Frankly, it can seem like too great a burden; disturbing, frustrating, colossally inefficient. To say the least, it is often hard to see the purpose for having to do things this way. God must have God’s reasons, somehow.
It’s quite a spiritual combination, isn’t it?, this present in-between “deal” in which we live. Lent is one of the best schools I can think of for learning how to navigate the deal. Lent certainly can underscore for us our present complexities—how far we have yet to go in the journey. But more to the point, Lent can help us toward a refreshed awareness of the accomplished, active Lordship of Christ—who has bound himself to us and us to himself; who has prevailed—prevailed decisively, and for good.
For a while yet we’ll deal with the stuff: waste, injury, frailty, failure to love. Sometimes we will find ourselves discouraged, delayed, knocked off balance. If all we were looking for is immediate painrelief—the satisfaction of our short term senses of “fair,” that would be it. But that isn’t “it,” thanks be. In between the “once for all” and the bit by bit, God in Christ is making all things new—including us.

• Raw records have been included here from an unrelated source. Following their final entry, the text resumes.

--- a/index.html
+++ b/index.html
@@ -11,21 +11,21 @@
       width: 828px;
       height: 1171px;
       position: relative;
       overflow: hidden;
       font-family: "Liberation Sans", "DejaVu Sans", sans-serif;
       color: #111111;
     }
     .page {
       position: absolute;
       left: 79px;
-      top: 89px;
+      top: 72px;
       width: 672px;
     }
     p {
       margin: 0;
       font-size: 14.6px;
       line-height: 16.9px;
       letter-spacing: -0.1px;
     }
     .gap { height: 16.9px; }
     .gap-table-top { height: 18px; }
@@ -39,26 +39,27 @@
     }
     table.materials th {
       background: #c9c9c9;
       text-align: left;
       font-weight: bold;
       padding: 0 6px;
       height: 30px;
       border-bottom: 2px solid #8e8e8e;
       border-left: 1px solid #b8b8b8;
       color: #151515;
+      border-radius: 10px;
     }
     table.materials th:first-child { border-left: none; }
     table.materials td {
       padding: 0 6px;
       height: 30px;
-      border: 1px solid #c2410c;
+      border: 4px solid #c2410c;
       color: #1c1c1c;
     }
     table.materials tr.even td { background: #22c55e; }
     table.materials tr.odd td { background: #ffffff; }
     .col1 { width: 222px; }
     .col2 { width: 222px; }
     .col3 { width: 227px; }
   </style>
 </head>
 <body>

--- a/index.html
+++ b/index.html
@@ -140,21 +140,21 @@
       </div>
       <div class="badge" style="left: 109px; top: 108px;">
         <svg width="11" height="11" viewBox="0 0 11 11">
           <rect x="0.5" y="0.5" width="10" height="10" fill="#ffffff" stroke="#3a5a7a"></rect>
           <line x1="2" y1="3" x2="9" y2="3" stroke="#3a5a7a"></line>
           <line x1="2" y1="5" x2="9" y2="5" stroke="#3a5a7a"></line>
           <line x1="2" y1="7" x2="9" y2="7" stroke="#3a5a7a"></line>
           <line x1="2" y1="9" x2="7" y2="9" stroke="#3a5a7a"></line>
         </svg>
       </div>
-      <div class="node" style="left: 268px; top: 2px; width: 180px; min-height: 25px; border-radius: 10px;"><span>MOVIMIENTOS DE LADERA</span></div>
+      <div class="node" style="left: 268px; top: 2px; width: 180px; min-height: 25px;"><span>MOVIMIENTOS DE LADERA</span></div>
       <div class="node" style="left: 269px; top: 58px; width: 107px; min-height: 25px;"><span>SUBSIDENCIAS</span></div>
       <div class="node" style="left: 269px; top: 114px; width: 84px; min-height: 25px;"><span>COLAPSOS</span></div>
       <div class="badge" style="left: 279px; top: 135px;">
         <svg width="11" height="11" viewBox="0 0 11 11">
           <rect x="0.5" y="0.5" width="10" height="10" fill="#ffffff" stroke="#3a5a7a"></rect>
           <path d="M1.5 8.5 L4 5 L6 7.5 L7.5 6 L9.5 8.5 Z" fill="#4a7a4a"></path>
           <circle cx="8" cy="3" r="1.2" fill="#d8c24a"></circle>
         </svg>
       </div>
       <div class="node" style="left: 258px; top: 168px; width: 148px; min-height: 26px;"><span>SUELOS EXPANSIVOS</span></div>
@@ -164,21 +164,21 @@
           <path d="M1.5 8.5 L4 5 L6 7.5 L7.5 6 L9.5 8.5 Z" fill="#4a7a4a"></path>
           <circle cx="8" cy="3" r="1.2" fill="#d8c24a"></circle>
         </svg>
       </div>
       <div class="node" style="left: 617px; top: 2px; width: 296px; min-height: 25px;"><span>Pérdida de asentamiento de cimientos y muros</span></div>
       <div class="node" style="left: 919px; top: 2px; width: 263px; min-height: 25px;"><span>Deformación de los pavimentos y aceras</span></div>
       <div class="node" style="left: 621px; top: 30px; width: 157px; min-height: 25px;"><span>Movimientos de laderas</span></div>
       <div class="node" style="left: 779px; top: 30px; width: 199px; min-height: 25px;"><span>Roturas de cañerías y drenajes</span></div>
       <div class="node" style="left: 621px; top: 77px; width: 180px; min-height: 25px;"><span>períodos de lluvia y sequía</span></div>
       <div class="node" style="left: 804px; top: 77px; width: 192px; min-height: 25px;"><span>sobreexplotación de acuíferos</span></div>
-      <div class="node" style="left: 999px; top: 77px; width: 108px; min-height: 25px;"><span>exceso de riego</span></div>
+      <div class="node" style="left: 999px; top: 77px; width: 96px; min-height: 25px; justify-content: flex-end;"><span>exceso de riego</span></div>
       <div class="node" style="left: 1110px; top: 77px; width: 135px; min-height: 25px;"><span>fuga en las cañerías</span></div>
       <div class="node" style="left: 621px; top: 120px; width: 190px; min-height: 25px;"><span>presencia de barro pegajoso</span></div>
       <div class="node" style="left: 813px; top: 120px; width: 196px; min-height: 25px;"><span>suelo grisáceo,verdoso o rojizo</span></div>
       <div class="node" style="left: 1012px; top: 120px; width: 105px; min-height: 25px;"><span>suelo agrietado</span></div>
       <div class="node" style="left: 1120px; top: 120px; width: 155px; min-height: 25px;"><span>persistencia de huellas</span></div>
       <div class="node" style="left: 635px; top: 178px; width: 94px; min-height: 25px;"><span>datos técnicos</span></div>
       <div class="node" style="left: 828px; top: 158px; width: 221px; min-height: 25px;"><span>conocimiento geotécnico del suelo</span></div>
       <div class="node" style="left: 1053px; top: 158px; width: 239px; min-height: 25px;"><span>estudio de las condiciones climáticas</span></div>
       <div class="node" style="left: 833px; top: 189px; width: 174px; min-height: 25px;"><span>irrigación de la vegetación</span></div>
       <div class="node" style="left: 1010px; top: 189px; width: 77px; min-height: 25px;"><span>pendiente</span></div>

In some troublesome, maybe even heartbreaking encounter with the “stuff” we may now say: “OK; ‘it’ may have carried this round—but Christ has already won the fight. Jesus has already proclaimed—sufficiently, efficaciously proclaimed to all of it—all that corrupt and corrupting stuff: “Your game is up! Your ‘lordship,’ expired!” So we are free. Never again to we have to live as marks for the con. We are set free to live, to love, and to serve—even here; even now.
We would well wonder: Why has all this been done for us? To answer that, as we conclude, I would highlight the first verse of today’s passage—perhaps in our practical spirituality, the most important that we take home with us: “For Christ also suffered for sins once for all, the righteous for the unrighteous, in order to bring you to God.” (3:18) “The righteous for the unrighteous.”
So; Why? Sheer love; utter gift, from first to last! So it pleased, and pleases, our gracious God. If Lent—maybe even this Lent—helps us remember this more fully, appreciate it in some incrementally more perfect measure—that will be enough.